## Required work
Give the number of lines below that hold "rollback", and only that.

## Data supplied
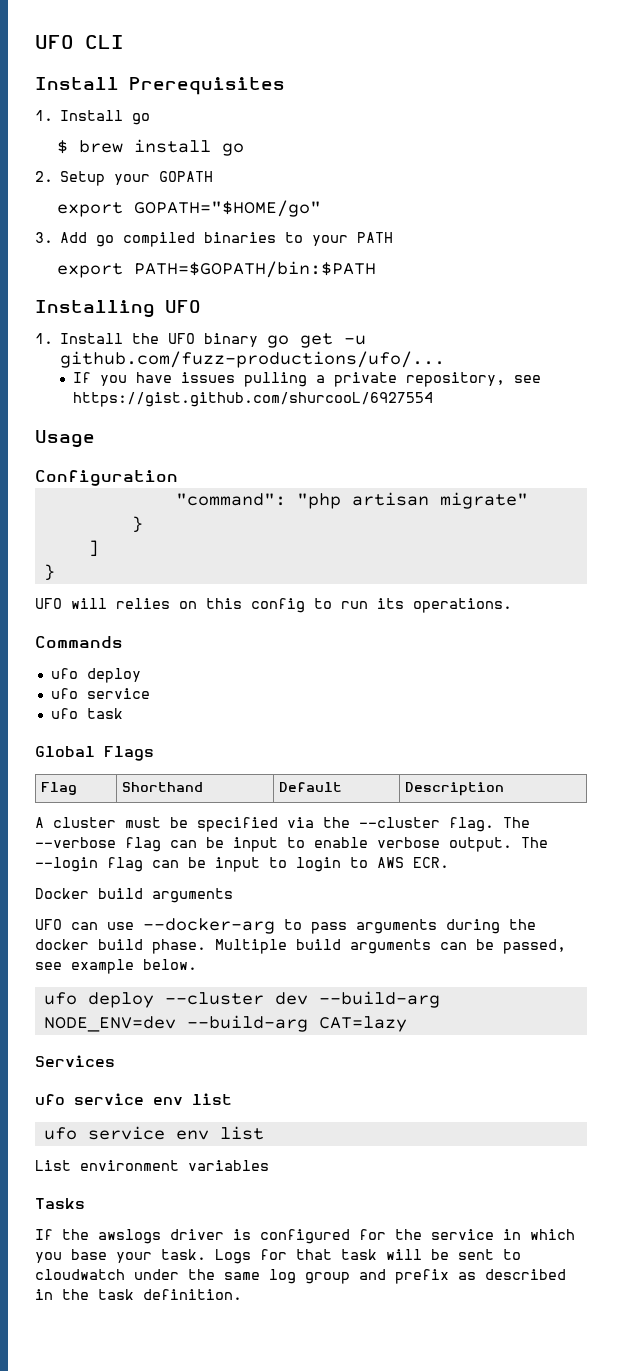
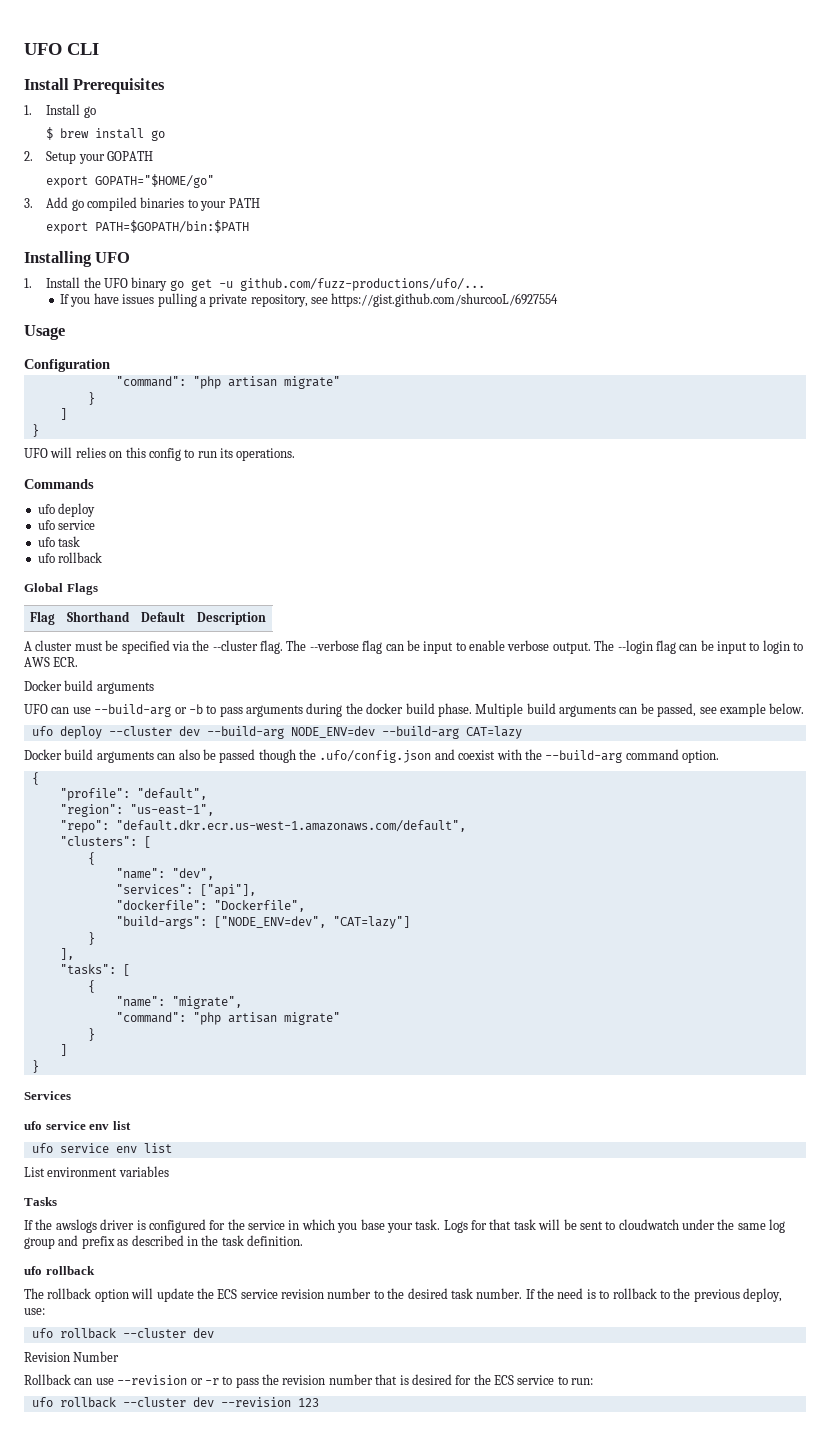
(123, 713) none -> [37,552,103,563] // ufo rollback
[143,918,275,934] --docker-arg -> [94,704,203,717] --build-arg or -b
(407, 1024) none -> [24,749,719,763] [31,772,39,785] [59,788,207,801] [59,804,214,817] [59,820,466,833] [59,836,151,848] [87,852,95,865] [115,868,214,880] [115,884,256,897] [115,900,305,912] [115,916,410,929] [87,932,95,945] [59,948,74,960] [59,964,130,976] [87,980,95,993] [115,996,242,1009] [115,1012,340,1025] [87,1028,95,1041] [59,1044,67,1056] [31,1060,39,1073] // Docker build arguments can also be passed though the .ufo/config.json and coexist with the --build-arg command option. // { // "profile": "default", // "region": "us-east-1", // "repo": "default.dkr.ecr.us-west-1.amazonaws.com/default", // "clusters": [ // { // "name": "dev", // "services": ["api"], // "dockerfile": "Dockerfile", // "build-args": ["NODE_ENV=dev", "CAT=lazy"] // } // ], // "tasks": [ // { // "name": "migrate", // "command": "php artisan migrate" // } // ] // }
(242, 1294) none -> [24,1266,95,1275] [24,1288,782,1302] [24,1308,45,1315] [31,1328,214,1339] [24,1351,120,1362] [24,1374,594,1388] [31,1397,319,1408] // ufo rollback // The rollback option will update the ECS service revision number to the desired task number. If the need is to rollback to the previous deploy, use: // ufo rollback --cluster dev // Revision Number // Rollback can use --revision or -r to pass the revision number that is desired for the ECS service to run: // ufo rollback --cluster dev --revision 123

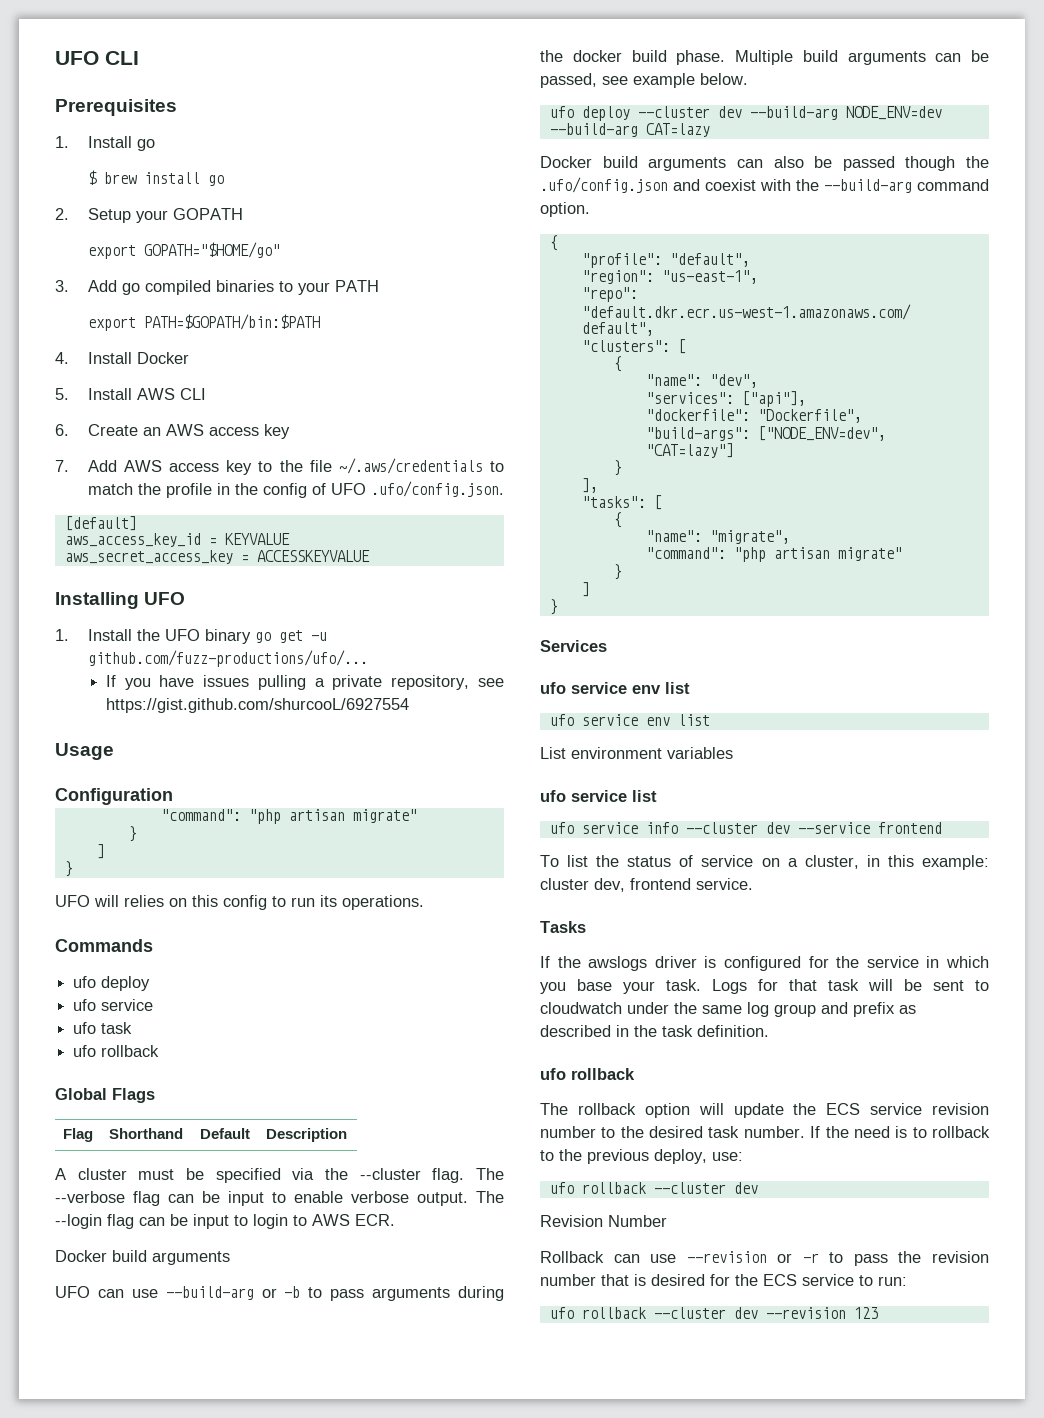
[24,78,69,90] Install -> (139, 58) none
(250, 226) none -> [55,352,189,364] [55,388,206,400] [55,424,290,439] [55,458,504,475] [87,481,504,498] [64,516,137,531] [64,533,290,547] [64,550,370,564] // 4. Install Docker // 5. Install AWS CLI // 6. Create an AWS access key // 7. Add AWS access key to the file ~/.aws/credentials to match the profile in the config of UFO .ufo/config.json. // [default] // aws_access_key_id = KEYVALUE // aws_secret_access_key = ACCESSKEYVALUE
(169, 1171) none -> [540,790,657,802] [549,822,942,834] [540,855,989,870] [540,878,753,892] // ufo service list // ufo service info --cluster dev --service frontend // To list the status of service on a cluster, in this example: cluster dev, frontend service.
--
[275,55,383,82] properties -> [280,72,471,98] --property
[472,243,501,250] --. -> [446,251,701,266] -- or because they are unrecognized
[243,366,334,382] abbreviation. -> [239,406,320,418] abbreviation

## Written solution
2